The complexity of this task comes in the form of creating this dataset with the use of the semantic web and web ontology languages. And also in drawing conclusions and creating data visualisation of the network. For this I opted for Gephi for it's ability to compute various graph metrics, and a Geographic Information Systems (GIS) application to draw on international relations in co-authorship.
Without prevalent web ontology frameworks being implemented for public deployement; to a certain extent, it is possible to web scraping with website specific knowledge to gather publically available information to then use several API's to develop a corpus of publication metadata which can then be used for any number of analyses.
The specific methodology employed was:
- Gather the names of researchers listed as being members of a department at a given university
- Gather their ORCID Identifiers where publicly listed (e.g. staff profile pages).
- Use their ORCID identifiers or name (if for any reason ORCID identifiers are unknown), to gather authorship attribution identifier for this researcher from SCOPUS.
- Use SCOPUS's attribution identifier to enumerate all the works of a researcher.
- Infer the SCOPUS authorship identifiers of all their co-authors.
- Infer all the co-authors' ORCID Identifiers.
- Gather individual co-author metadata through all available means (ORCID and SCOPUS), chiefly the most recent institution, the country of this institution and researcher's fields of interest.
- Dataset is prepared
I then use the data gathered to generate a graph
The datasets cannot be made public to respect the privacy of the real researchers about whom this data was gathered. and unfortunately annonymisation is also not an option as this is also not allowed under the terms of the Scopus and ORCID API's.

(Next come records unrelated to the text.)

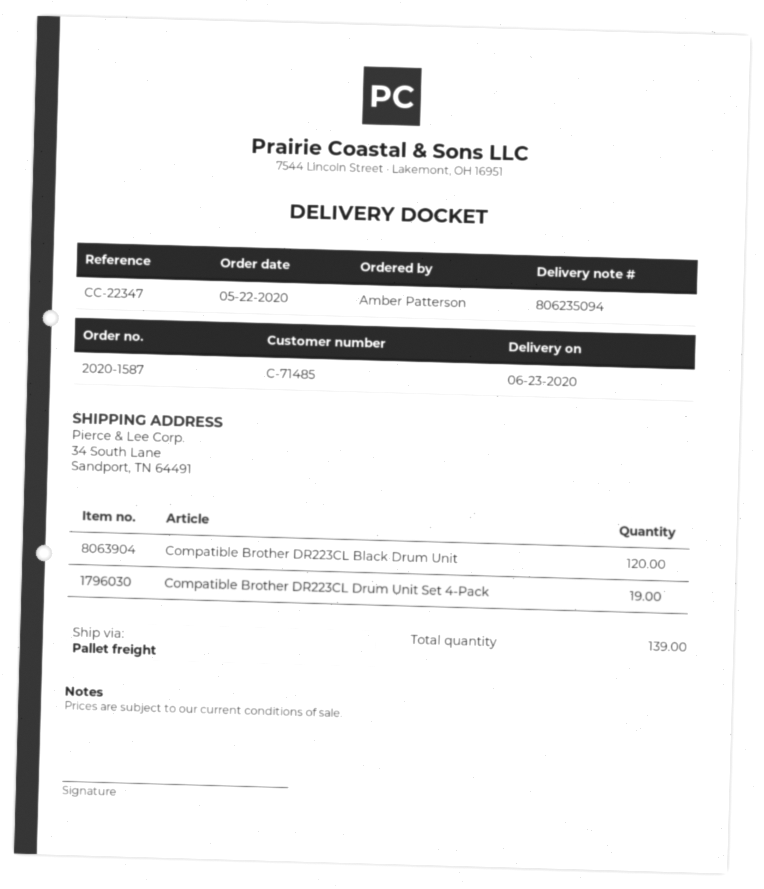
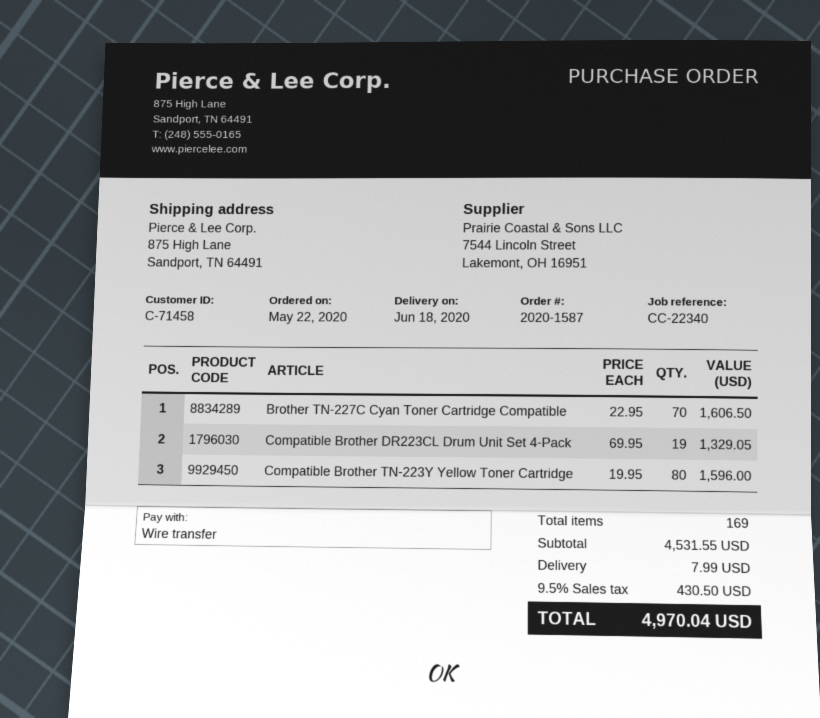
delivery date: 2020-06-23 -> 2020-06-18
customer number: C-71485 -> C-71458
reference: CC-22347 -> CC-22340
ship to: 34 South Lane, Sandport, TN 64491 -> 875 High Lane, Sandport, TN 64491
Compatible Brother DR223CL Black Drum Unit: 120 -> none
Brother TN-227C Cyan Toner Cartridge Compatible: none -> 70
Compatible Brother TN-223Y Yellow Toner Cartridge: none -> 80
total quantity: 139 -> 169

Analysing trends in the co-authorship activity of Durham Computer science researchers using collaborative social networks
The chosen modelling task is to examine co-authorship in the department of computer Science at Durham university. The chosen implementation was a social network which consists of nodes which represent researchers, and a single edge between two nodes represents a co-authorship collaboration on a single publication. Social Network analysis (SNA) is the use of networks within the context of graph theory, to model some real-world behaviour; by modelling co-authorship as a social network, it is possible to correlate the structure of the network to some constraint in the environment. SNA's key applications are in the Humanities and social sciences from examining culture spreading to information circulation. SNA has proven to provide meaningful insight in evaluating research networks [1]. It has also been shown in studies that use bibliometric data that co-authored papers achieve more exposure and impact [2],
Since there is no publicly available dataset one had to be created first; the data was gathered in 3 steps. The first step involved scraping the names and ORCID details of each researcher in the department using the Durham university website; most researchers from the Computer Science department's website. ORCID is a 16-digit number in the format xxxx-xxxx-xxxx-xxxx, which uniquely identifies a certain researcher but requires them to create an account first.
This was an issue since many did not; additionally, ORCID only displays publications the researcher wishes to make public; in order to gain access to the corpus of all of their works a different database would be required. SCOPUS is one such corpus with unique author attribution for all of the researcher's works that are publicly available. Scopus uses a rich underlying metadata architecture to index its corpus of publications and their authorship information to make searching unstructured meta data feasible [3].
The SCOPUS API has several layers of security, access can only be made through institutional IP addresses, and an API key must be registered with a cap of 7,500 queries. The API contains all the data required however was not built with this specific use case; and so the process of obtaining the dataset used was quite convoluted. The dataset comprises of 2,400 researchers collaborating on 2,300 publications, forming a co-authorship social network.
Authorship data can be found using ORCID numbers or even just their name and a Durham university affiliation. All scopus author IDs were gathered for our staff members, in step 2 The SCOPUS database was queried with these IDs, and Scopus's authorship attribution fetched all of the researcher's publications, along with the co-author information. Step 3 is gathering affiliation data for each co-author, their names, university affiliation and country where they are currently active.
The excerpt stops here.